**** Material shown

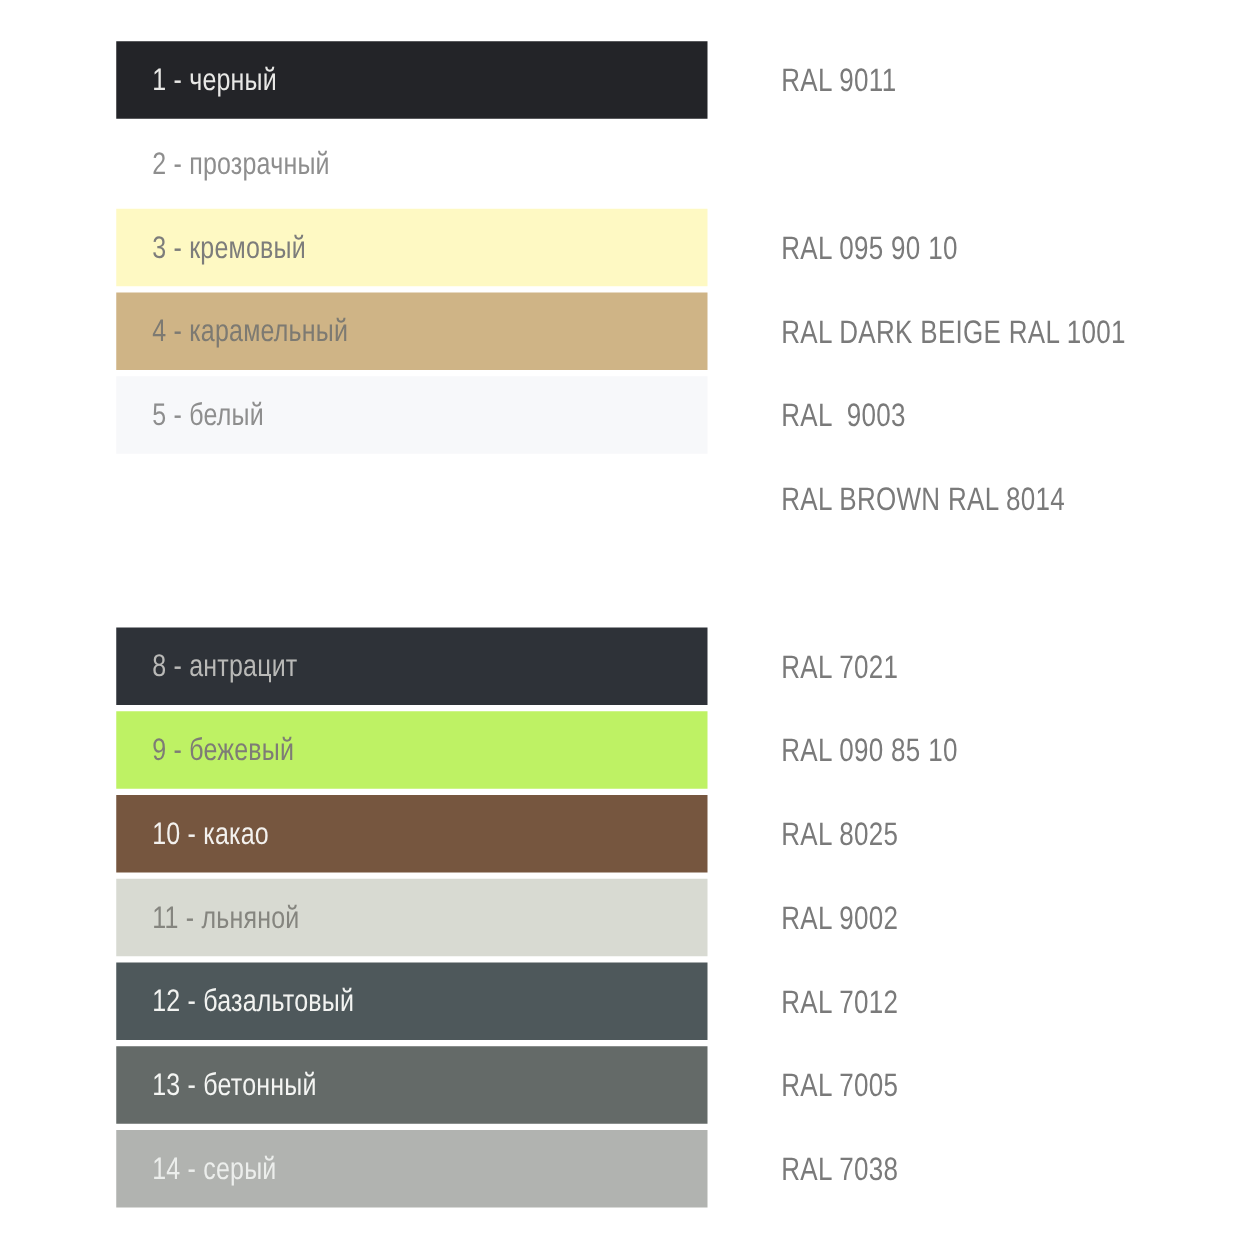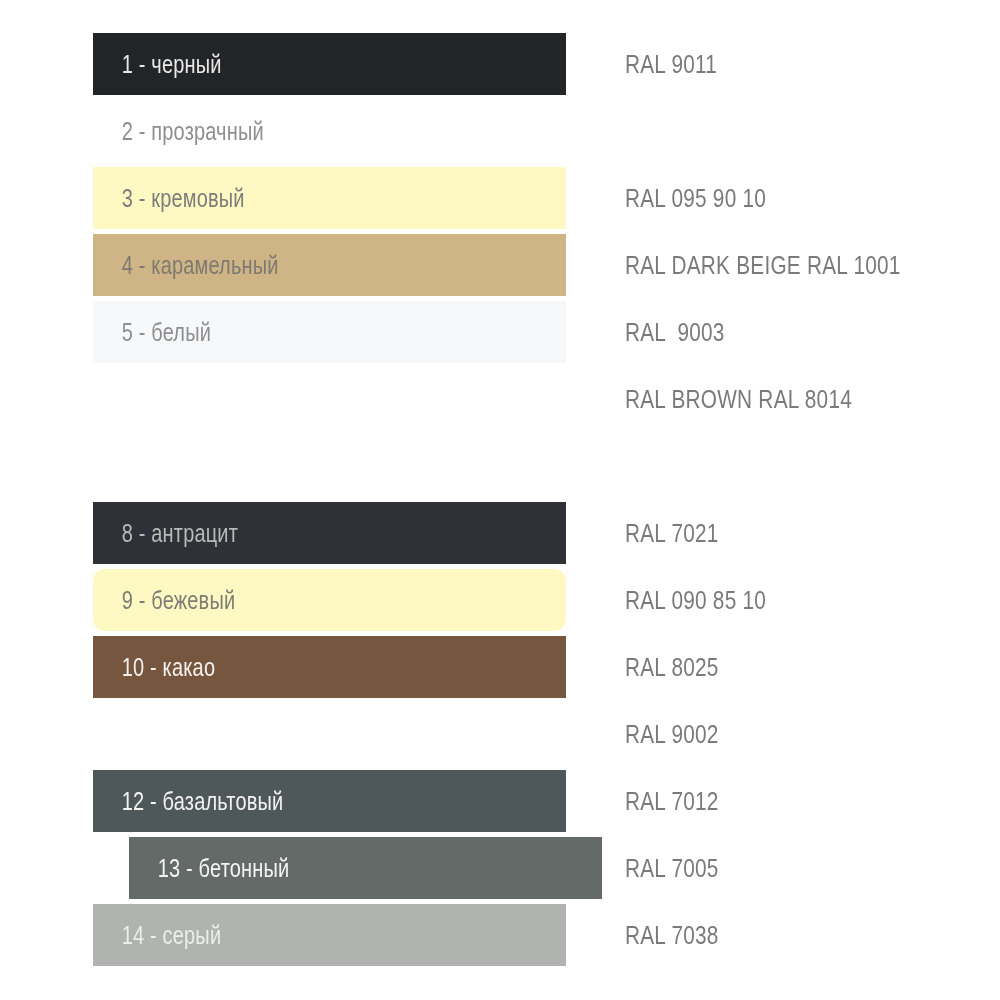"9 - бежевый" div.swatch { background: #fef9c3 -> #bef264; border-radius: 12px -> none }
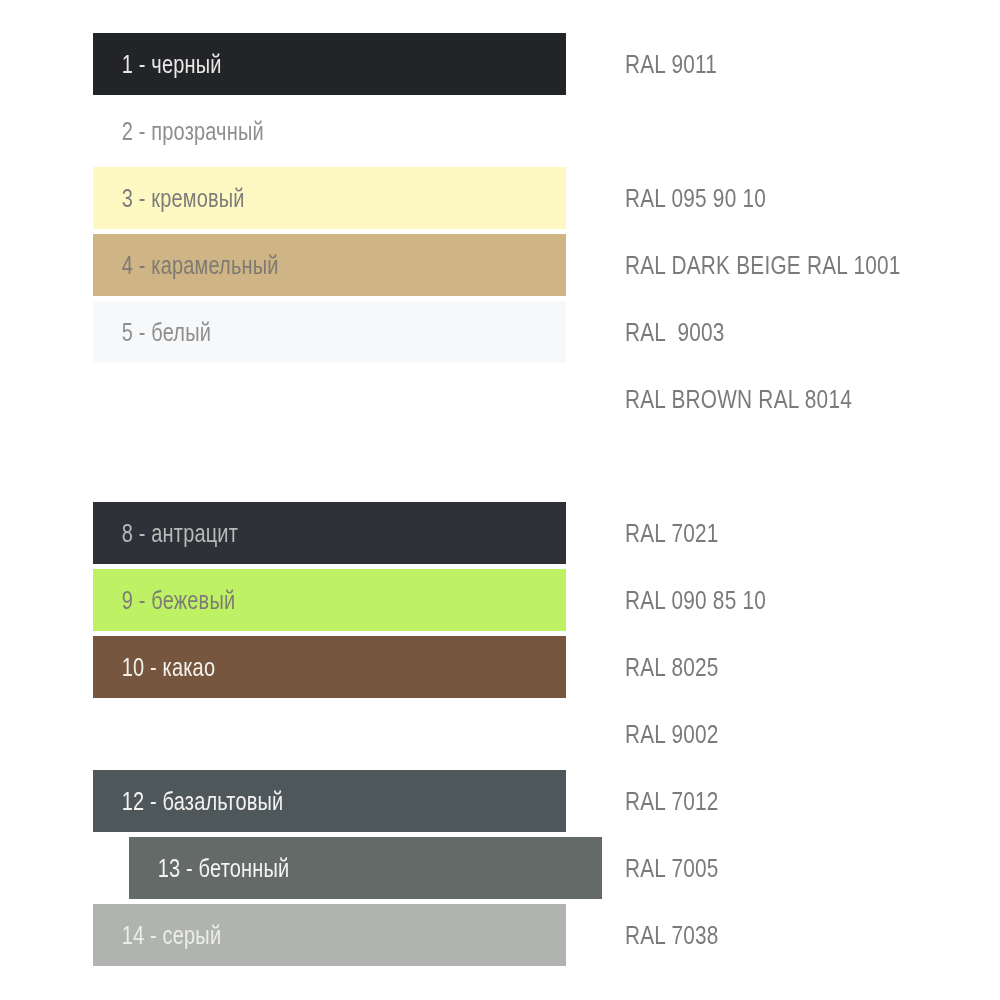"11 - льняной" div.swatch { html: none -> <div> <span>11 - льняной</span> </div> }
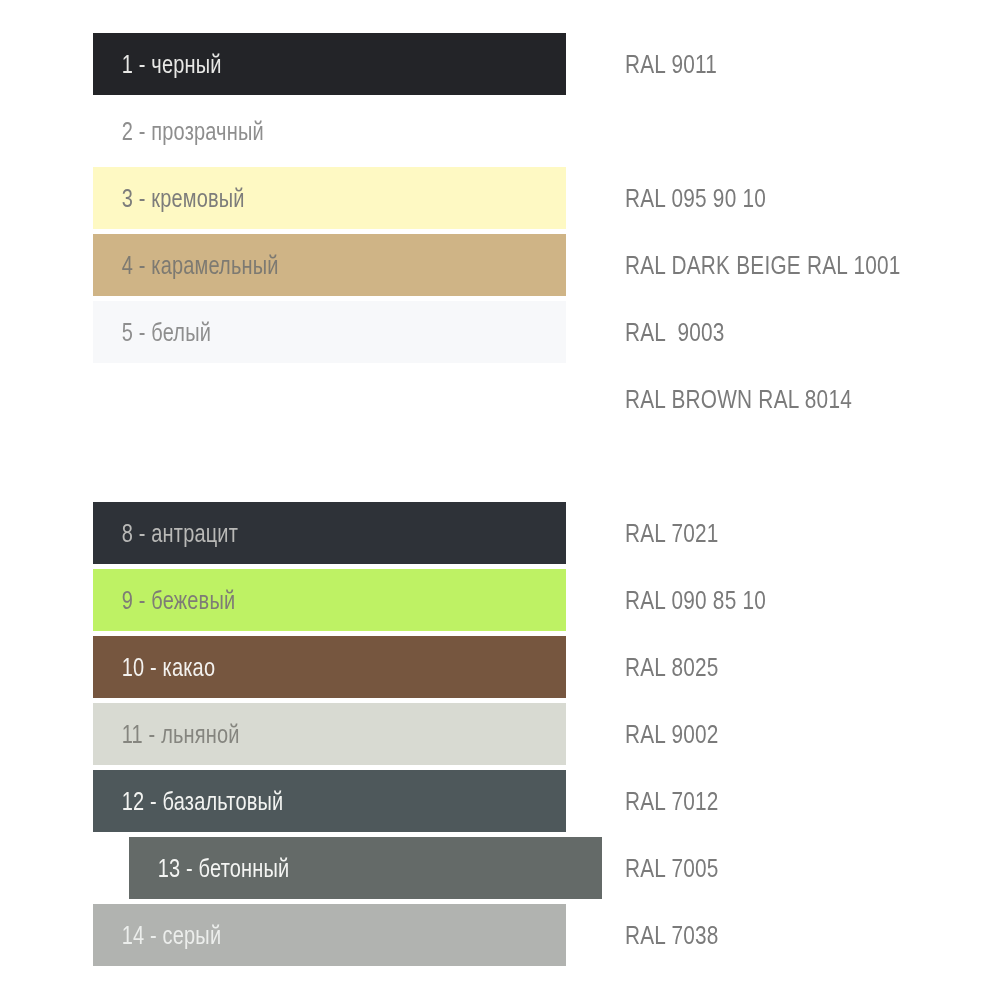"13 - бетонный" div.swatch { margin-left: 36px -> none }
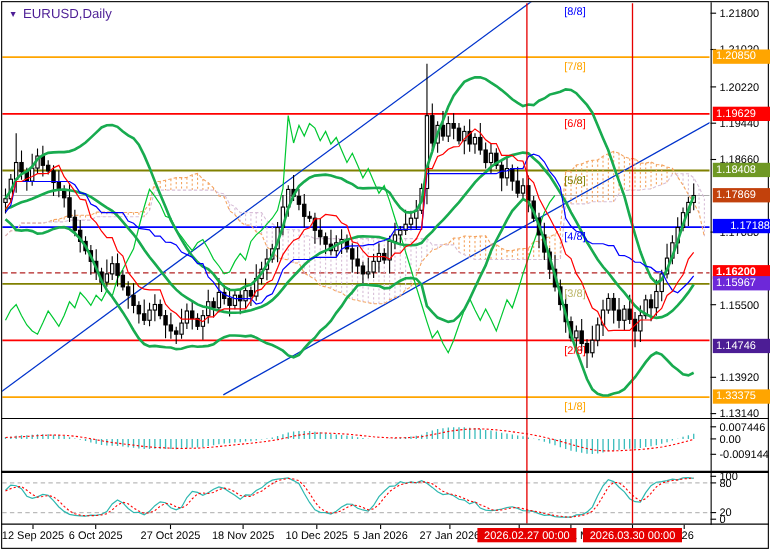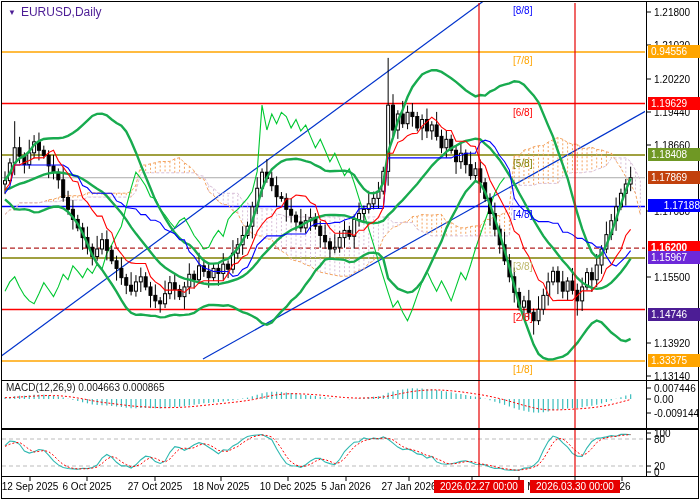"0.94556" div.ptag { text: 0.94556 -> 1.20850 }
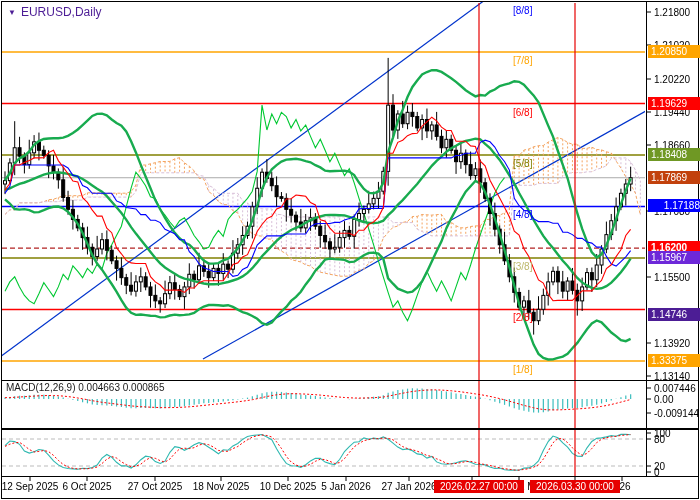"MACD(12,26,9) 0.004663 0.000865" div.ind-label { html: <div>MACD(12,26,9) 0.004663 0.000865</div> -> none }
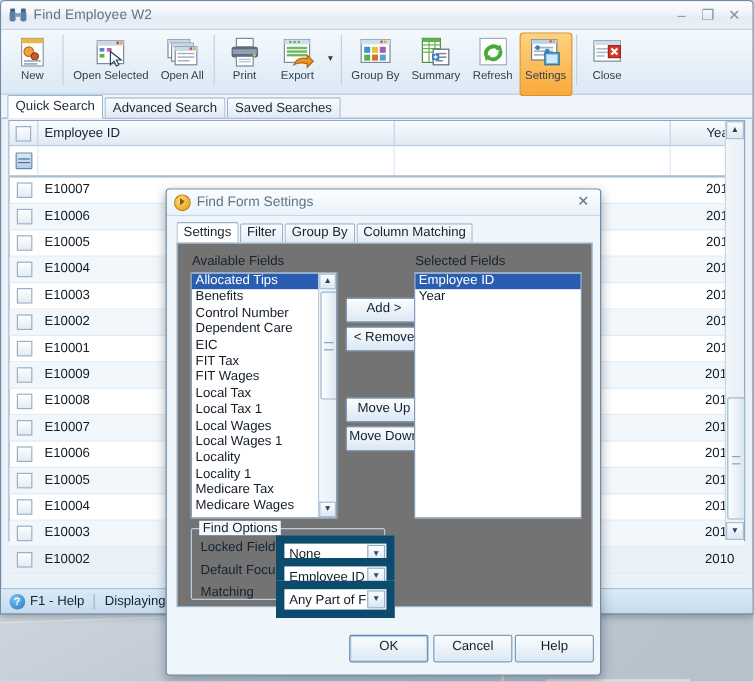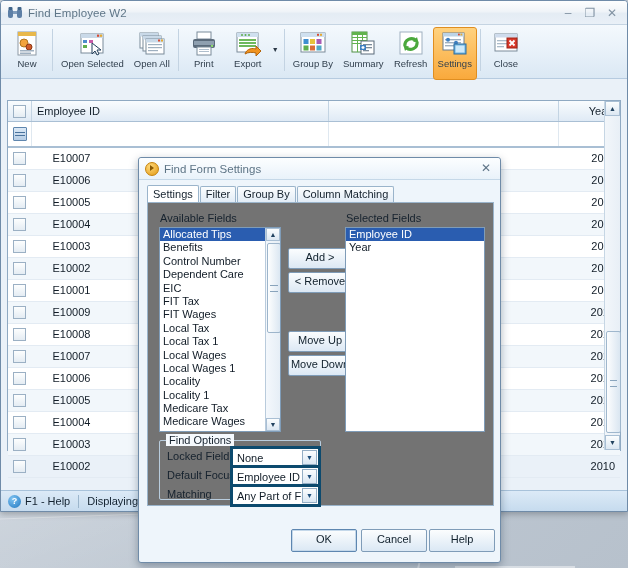"Quick Search" div { html: none -> <div> <div>Quick Search</div> <div>Advanced Search</div> <div>Saved Searches</div> </div> }
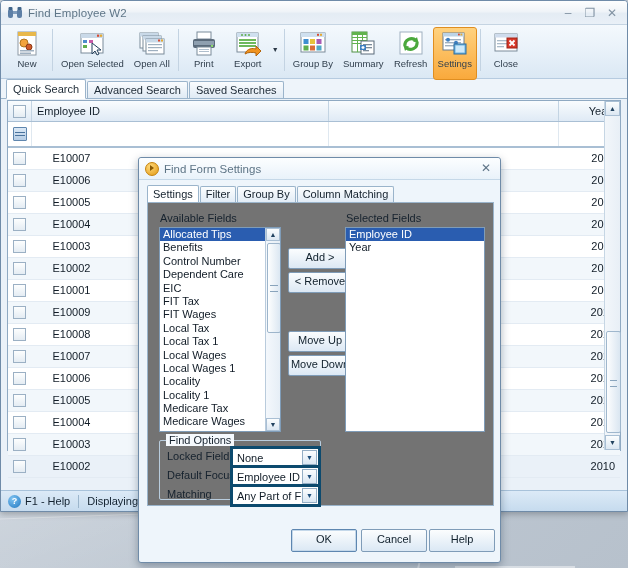"E10007" .gc-id { margin-left: 16px -> none }
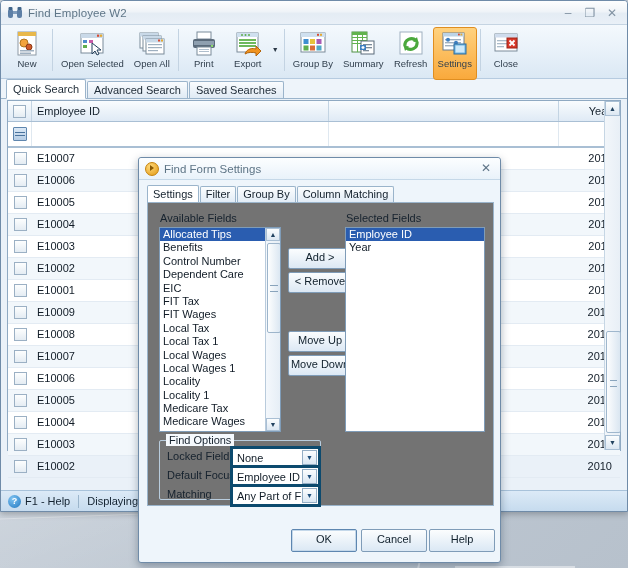"None" .combo { border: 3px solid #0c4a6e -> 7px solid #0c4a6e }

********

Please set down each line of the listing above word for word, skipping any pictures.

"9 - бежевый" div.swatch { background: #fef9c3 -> #bef264; border-radius: 12px -> none }
"11 - льняной" div.swatch { html: none -> <div> <span>11 - льняной</span> </div> }
"13 - бетонный" div.swatch { margin-left: 36px -> none }
"0.94556" div.ptag { text: 0.94556 -> 1.20850 }
"MACD(12,26,9) 0.004663 0.000865" div.ind-label { html: <div>MACD(12,26,9) 0.004663 0.000865</div> -> none }
"Quick Search" div { html: none -> <div> <div>Quick Search</div> <div>Advanced Search</div> <div>Saved Searches</div> </div> }
"E10007" .gc-id { margin-left: 16px -> none }
"None" .combo { border: 3px solid #0c4a6e -> 7px solid #0c4a6e }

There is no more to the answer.